***** PROVIDED MATERIAL *****

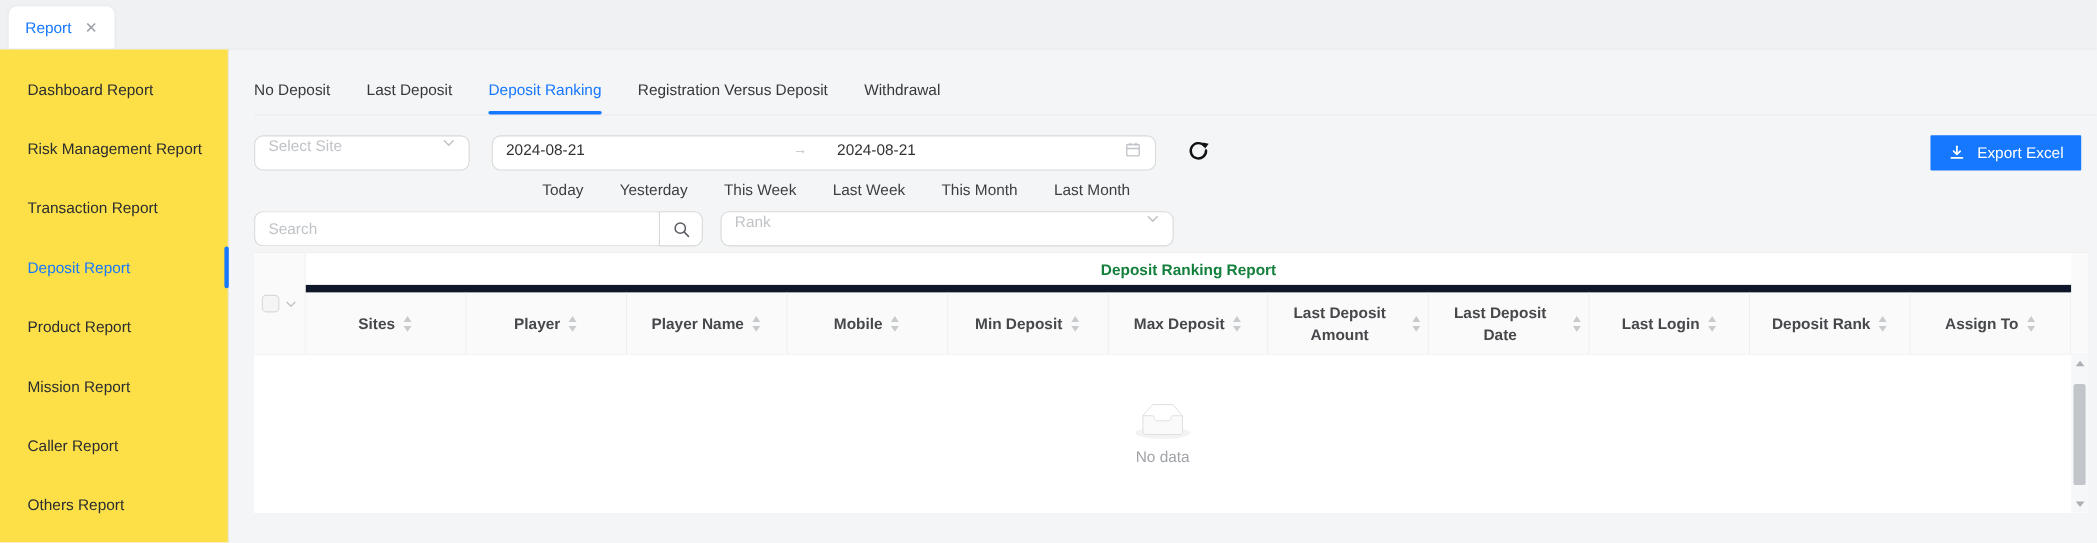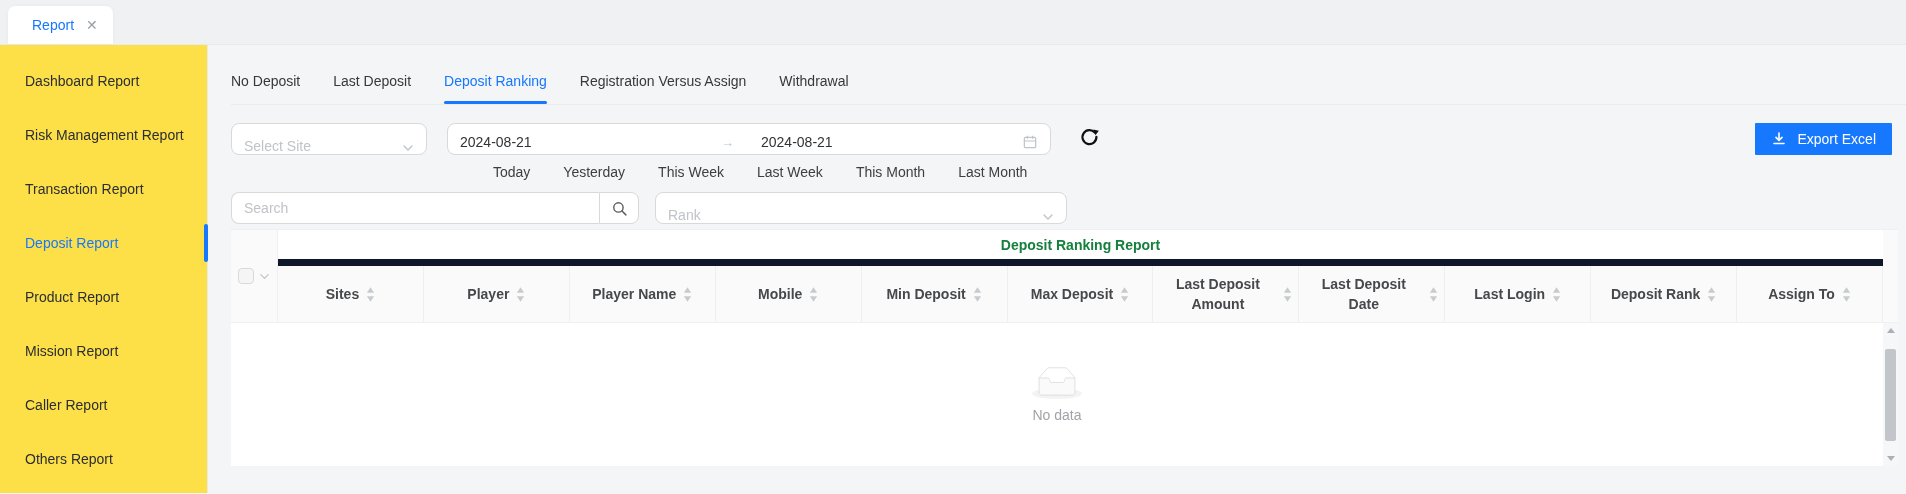"Report" .tab-chip .chip-label { margin-left: 9px -> none }
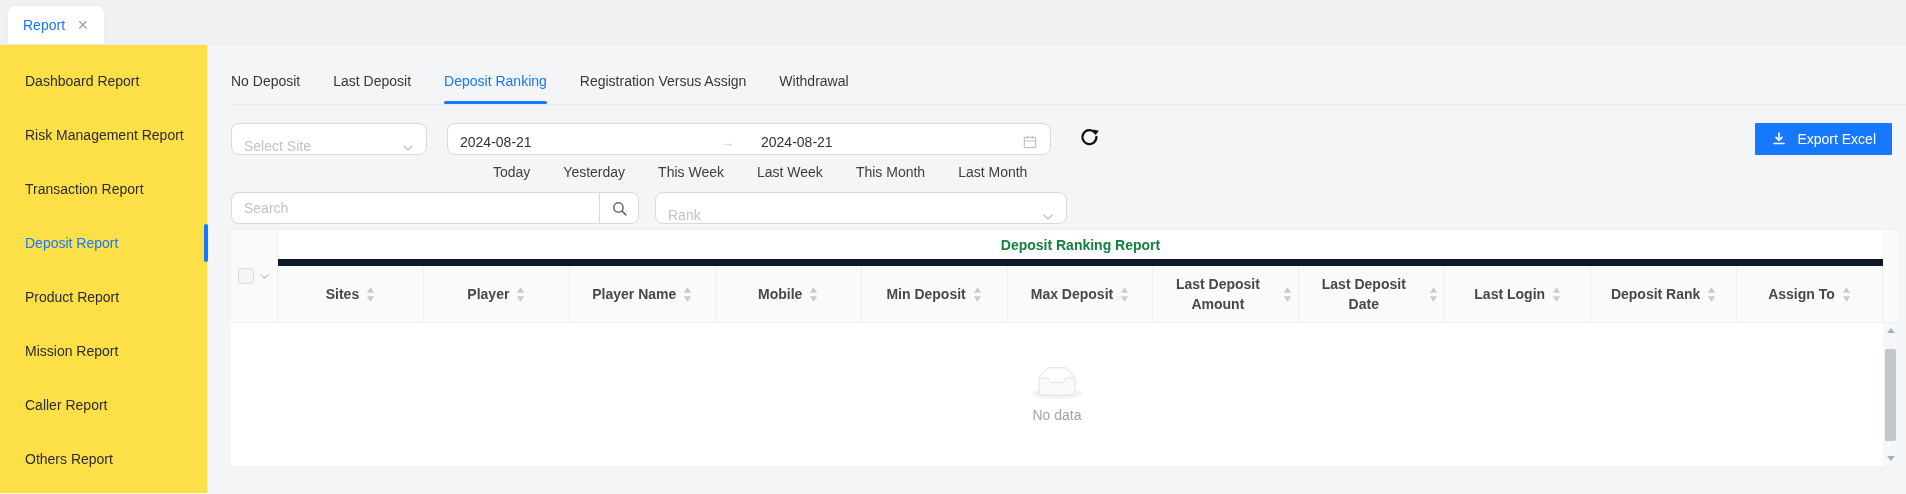"Registration Versus Assign" div.tab { text: Assign -> Deposit }
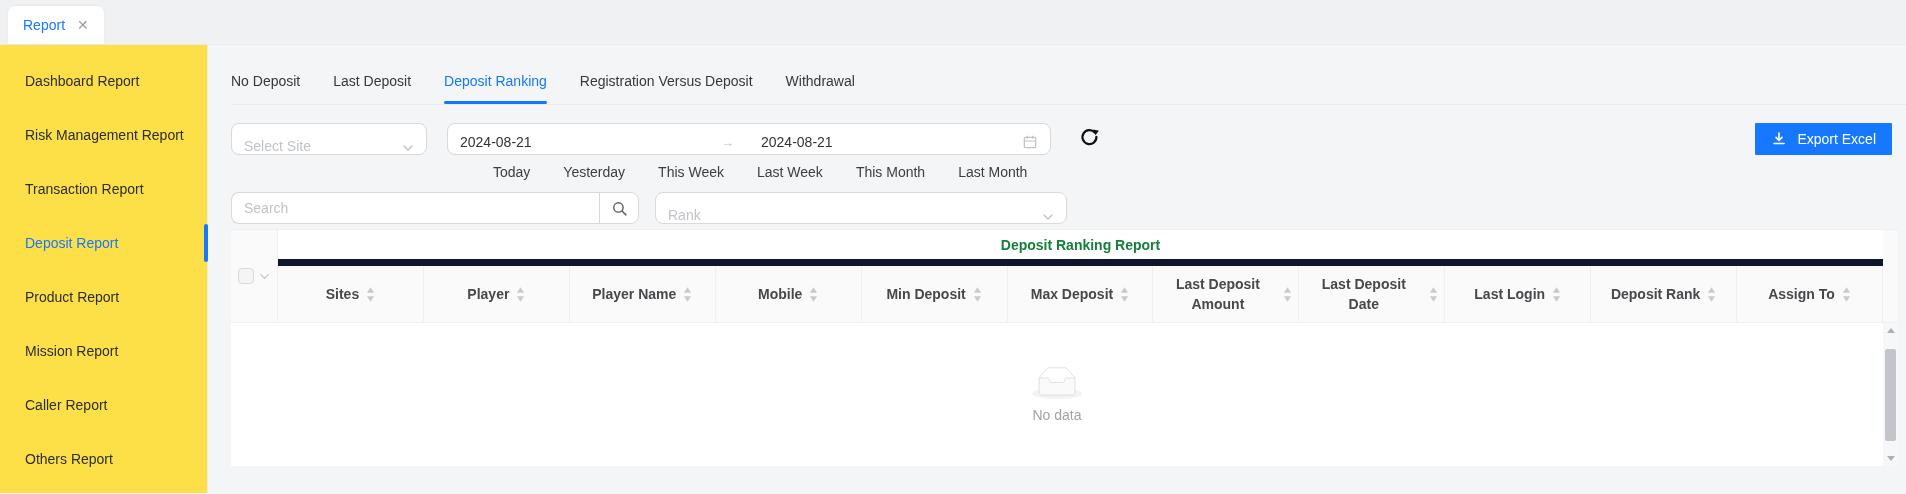"Select Site" .ctl { align-items: flex-end -> flex-start }
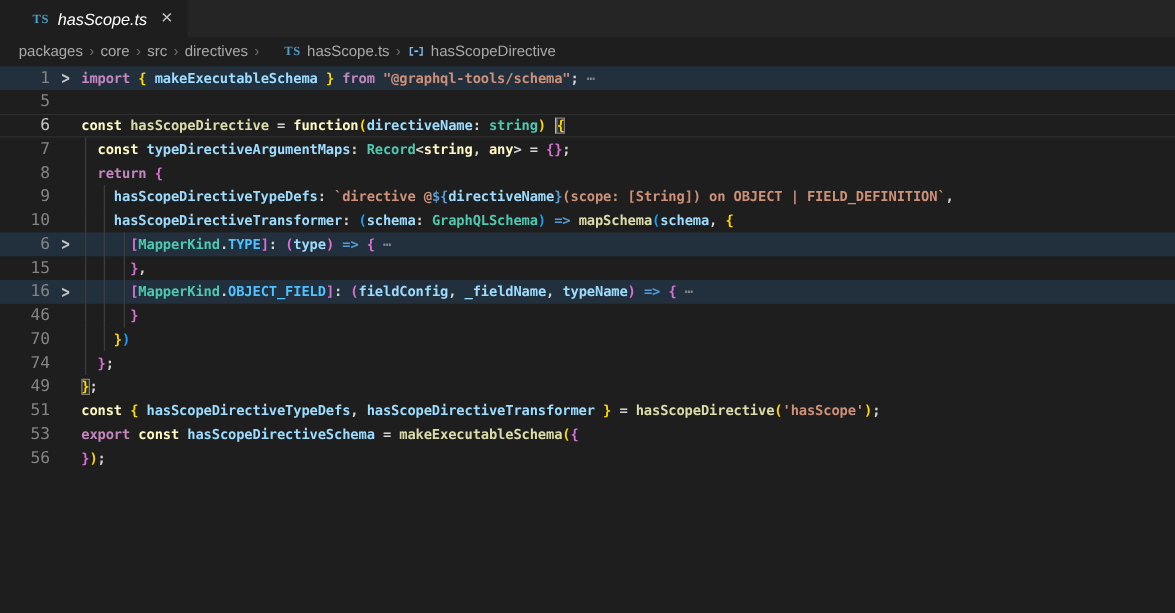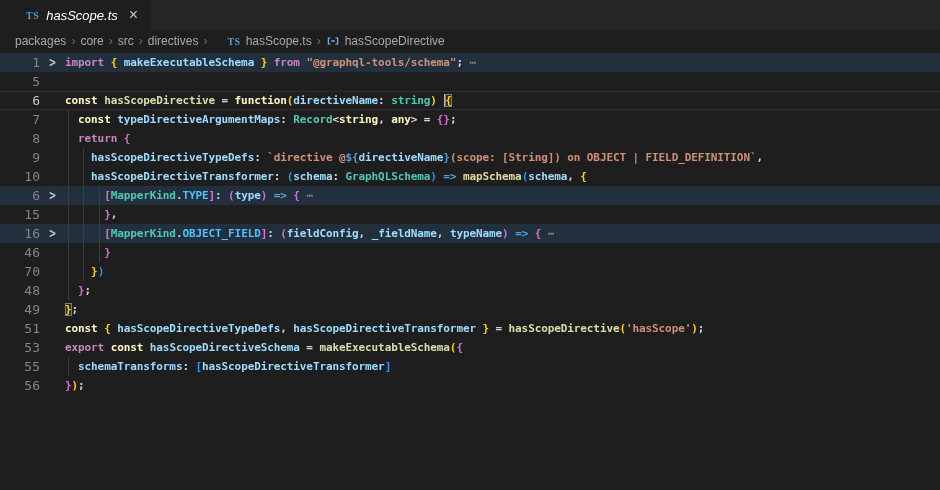"48" div.gutter-num { text: 48 -> 74 }
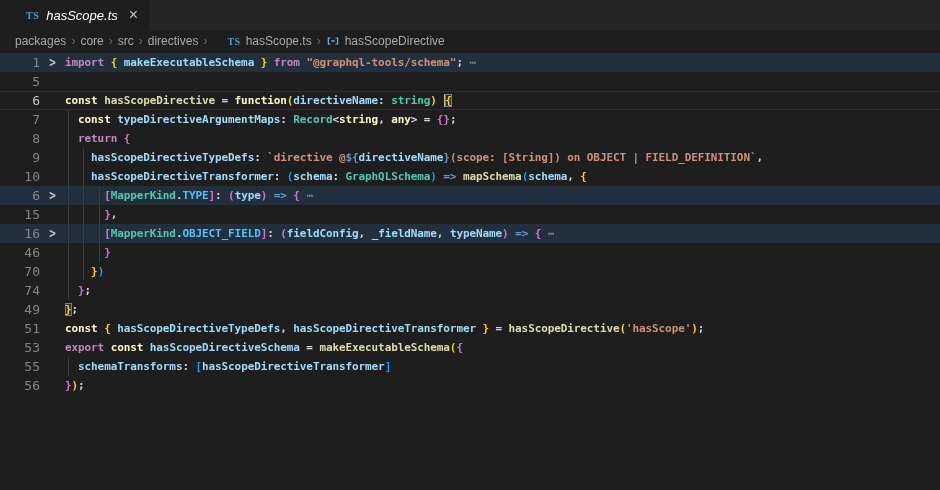"55" div.row { html: <div> <div>55</div> <div></div> <div><span></span><span> </span><span>schemaTransforms</span><span>: </span><span>[</span><span>hasScopeDirectiveTransformer</span><span>]</span></div> </div> -> none }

*****

- _EXERCISE BRIEF_
The reply should consist of the listing restated word for word, with its pictures removed.

- _RESULT OF THE EXERCISE_
"Report" .tab-chip .chip-label { margin-left: 9px -> none }
"Registration Versus Assign" div.tab { text: Assign -> Deposit }
"Select Site" .ctl { align-items: flex-end -> flex-start }
"48" div.gutter-num { text: 48 -> 74 }
"55" div.row { html: <div> <div>55</div> <div></div> <div><span></span><span> </span><span>schemaTransforms</span><span>: </span><span>[</span><span>hasScopeDirectiveTransformer</span><span>]</span></div> </div> -> none }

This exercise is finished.